Data items:
<<<<
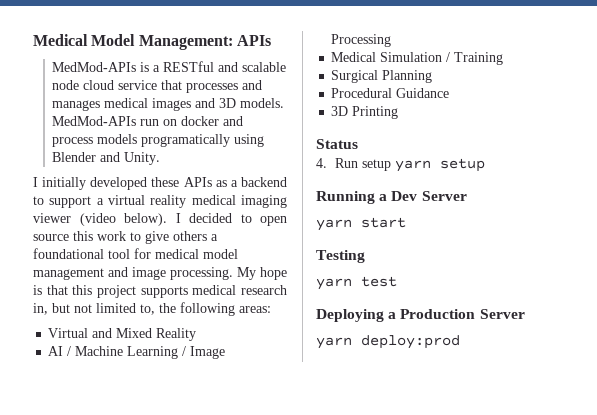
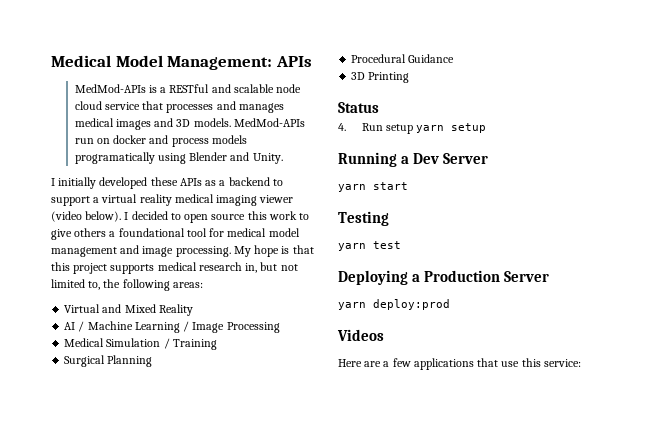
(460, 342) none -> [337,329,384,341] [338,358,581,370] // Videos // Here are a few applications that use this service:

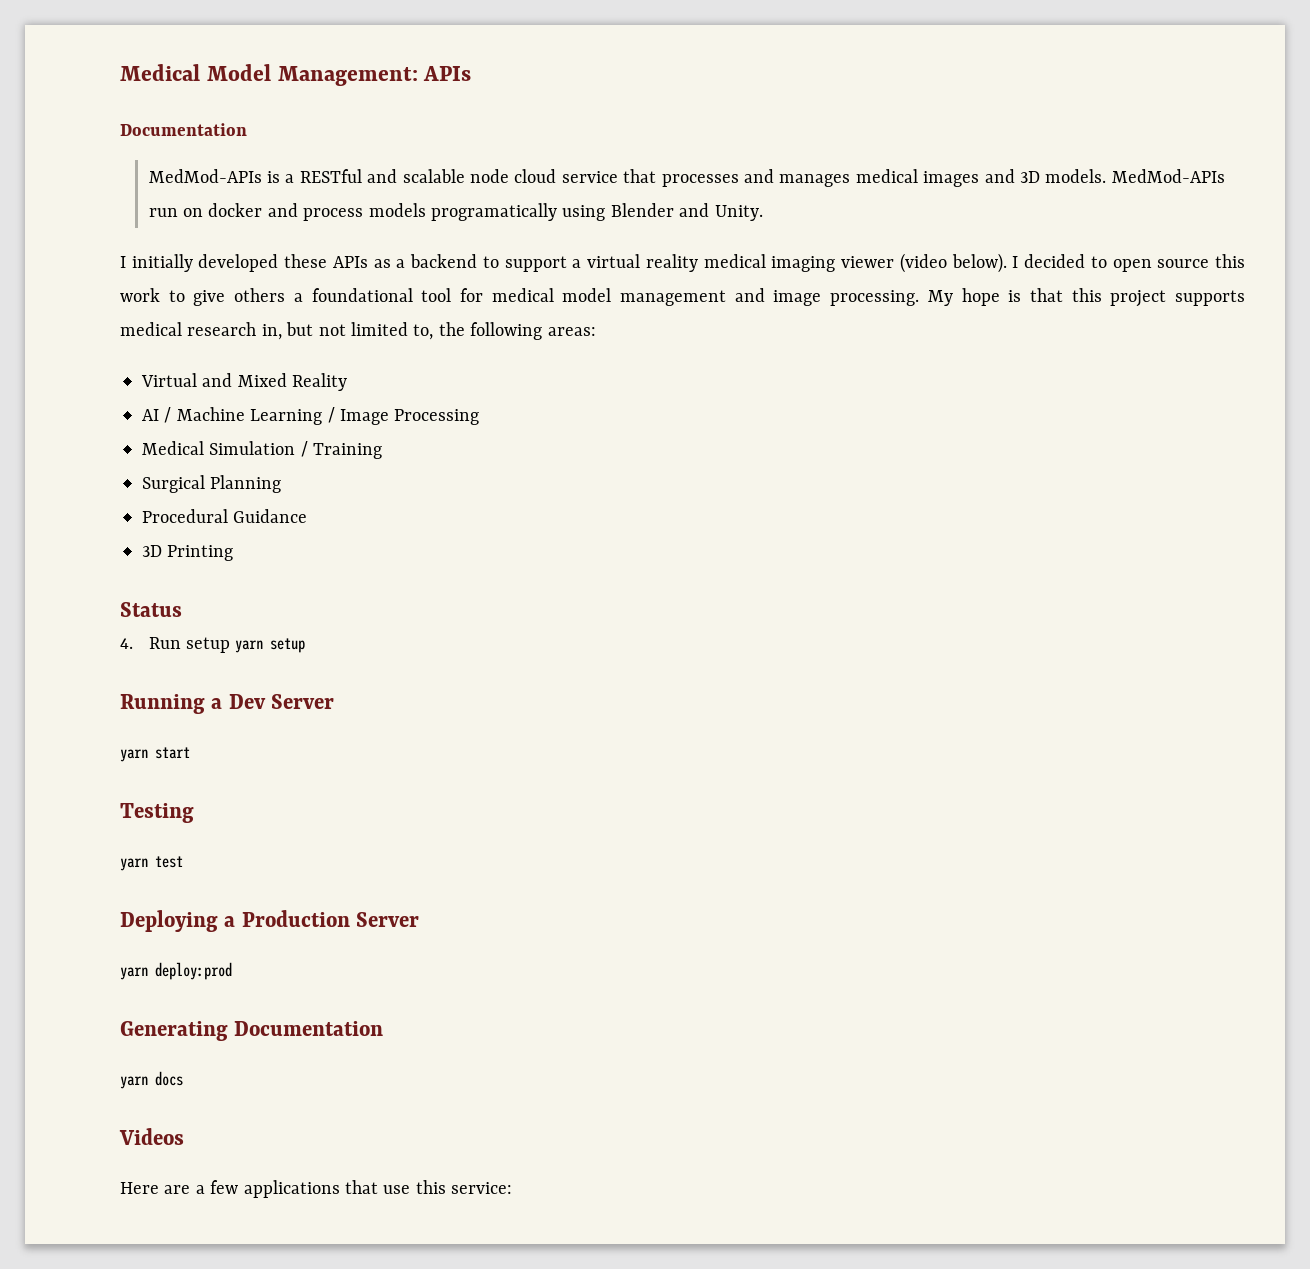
(312, 61) none -> [120,123,247,136] // Documentation
(450, 304) none -> [120,1021,384,1041] [120,1071,183,1089] // Generating Documentation // yarn docs

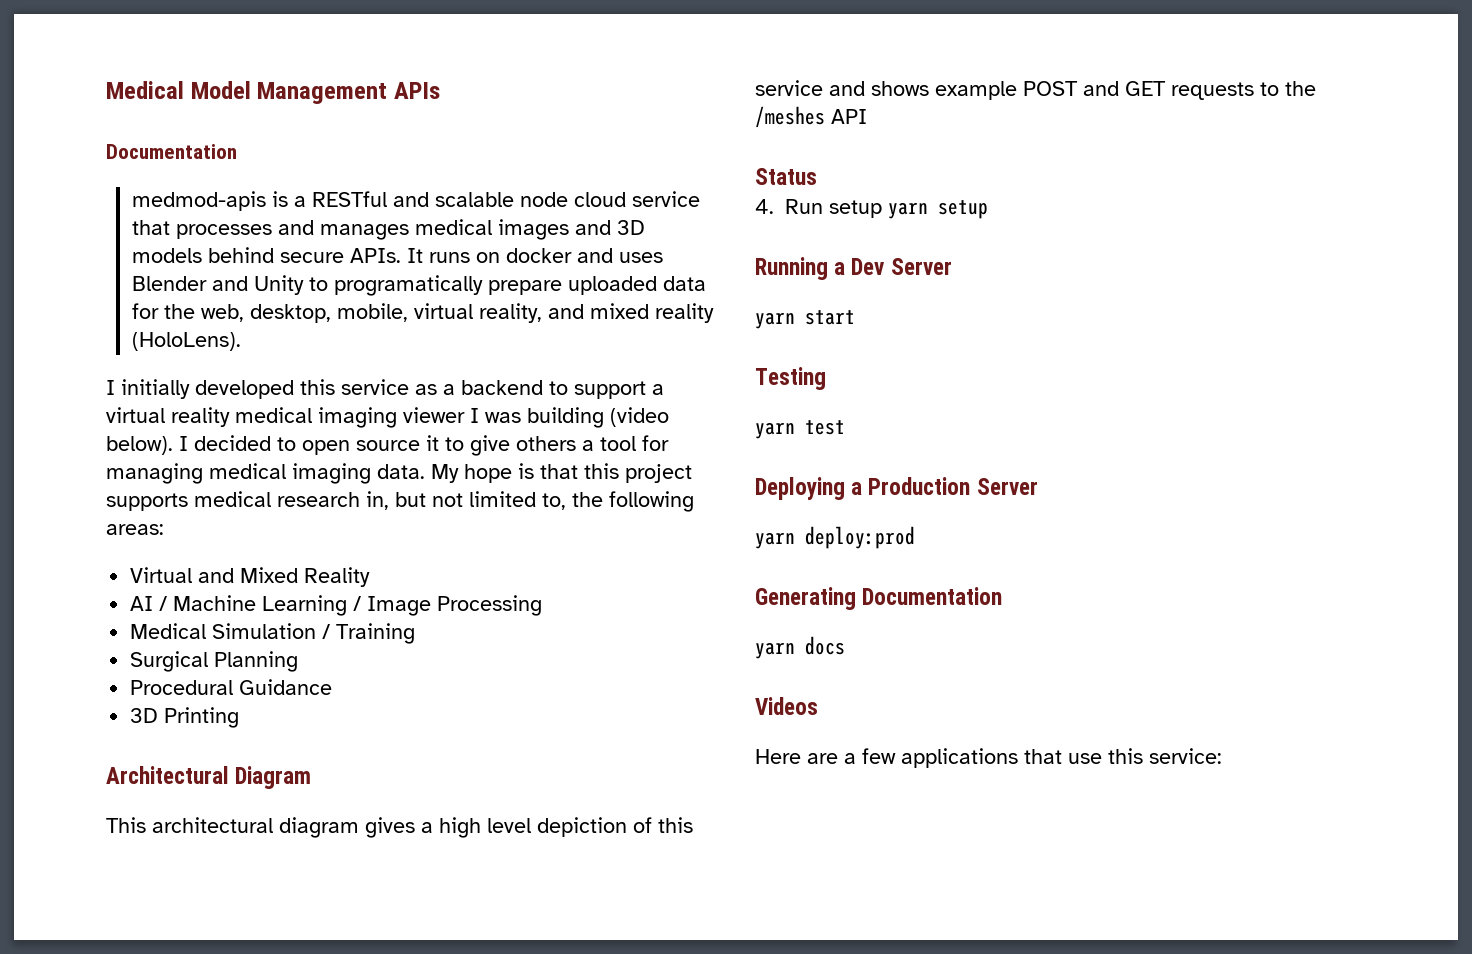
[277,66,418,86] Management: -> [257,82,388,104] Management
[148,169,262,183] MedMod-APIs -> [131,191,266,211] medmod-apis
[1045,169,1225,183] [148,203,763,221] models. MedMod-APIs run on docker and process models programatically using Blender and Unity. -> [131,247,663,263] [131,275,706,296] [131,303,714,323] [131,332,241,351] models behind secure APIs. It runs on docker and uses Blender and Unity to programatically prepare uploaded data for the web, desktop, mobile, virtual reality, and mixed reality (HoloLens).
[284,254,368,268] these APIs -> [300,379,409,395] this service
(895, 262) none -> [470,407,604,428] I was building
[1215,254,1245,268] [120,288,160,302] this work -> [426,435,439,451] it
[311,288,413,302] foundational -> (594, 445) none
[491,288,920,306] medical model management and image processing. -> [106,463,425,484] managing medical imaging data.
(234, 553) none -> [106,766,312,789] [106,817,693,838] [755,80,1316,100] [755,106,867,128] // Architectural Diagram // This architectural diagram gives a high level depiction of this service and shows example POST and GET requests to the /meshes API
>>>>
- _WHAT YOU NEED TO DO_: Of all the lines in the data above, show only those that hold the word "service".

- _ANSWER BELOW_:
(460, 342) none -> [337,329,384,341] [338,358,581,370] // Videos // Here are a few applications that use this service:
[284,254,368,268] these APIs -> [300,379,409,395] this service
(234, 553) none -> [106,766,312,789] [106,817,693,838] [755,80,1316,100] [755,106,867,128] // Architectural Diagram // This architectural diagram gives a high level depiction of this service and shows example POST and GET requests to the /meshes API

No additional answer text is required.